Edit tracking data
_ _ _ _ _

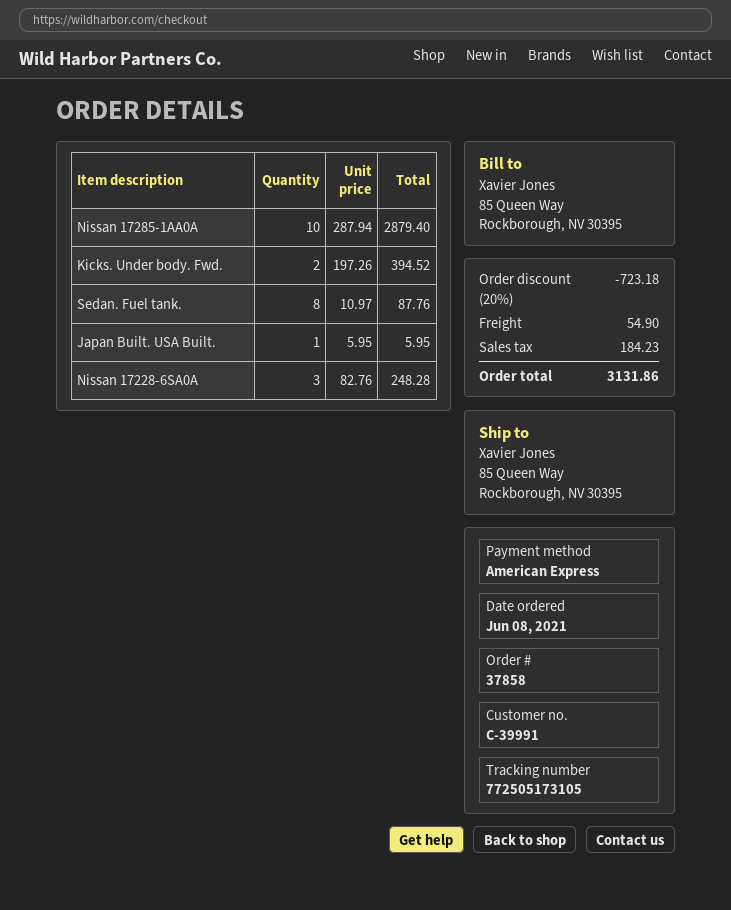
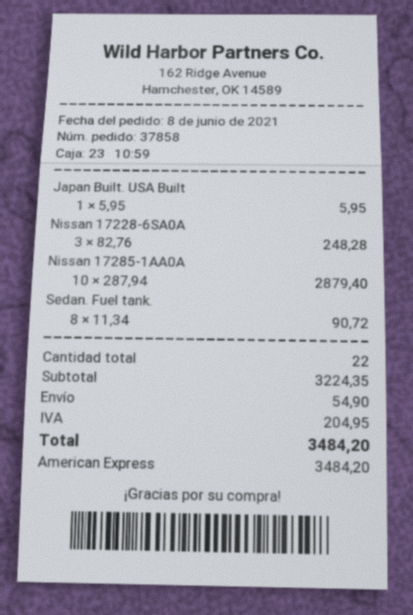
Kicks. Under body. Fwd.: 2 x 197.26 = 394.52 -> none
Sedan. Fuel tank.: 8 x 10.97 = 87.76 -> 8 x 11.34 = 90.72
discount: 20% = 723.18 -> none
tax: 184.23 -> 204.95
total: 3131.86 -> 3484.20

_ _ _ _ _

What the exercise asks ▸
When you copy the entries above, reproduce each line exactly and leave out any pictures.

Response box ▸
Kicks. Under body. Fwd.: 2 x 197.26 = 394.52 -> none
Sedan. Fuel tank.: 8 x 10.97 = 87.76 -> 8 x 11.34 = 90.72
discount: 20% = 723.18 -> none
tax: 184.23 -> 204.95
total: 3131.86 -> 3484.20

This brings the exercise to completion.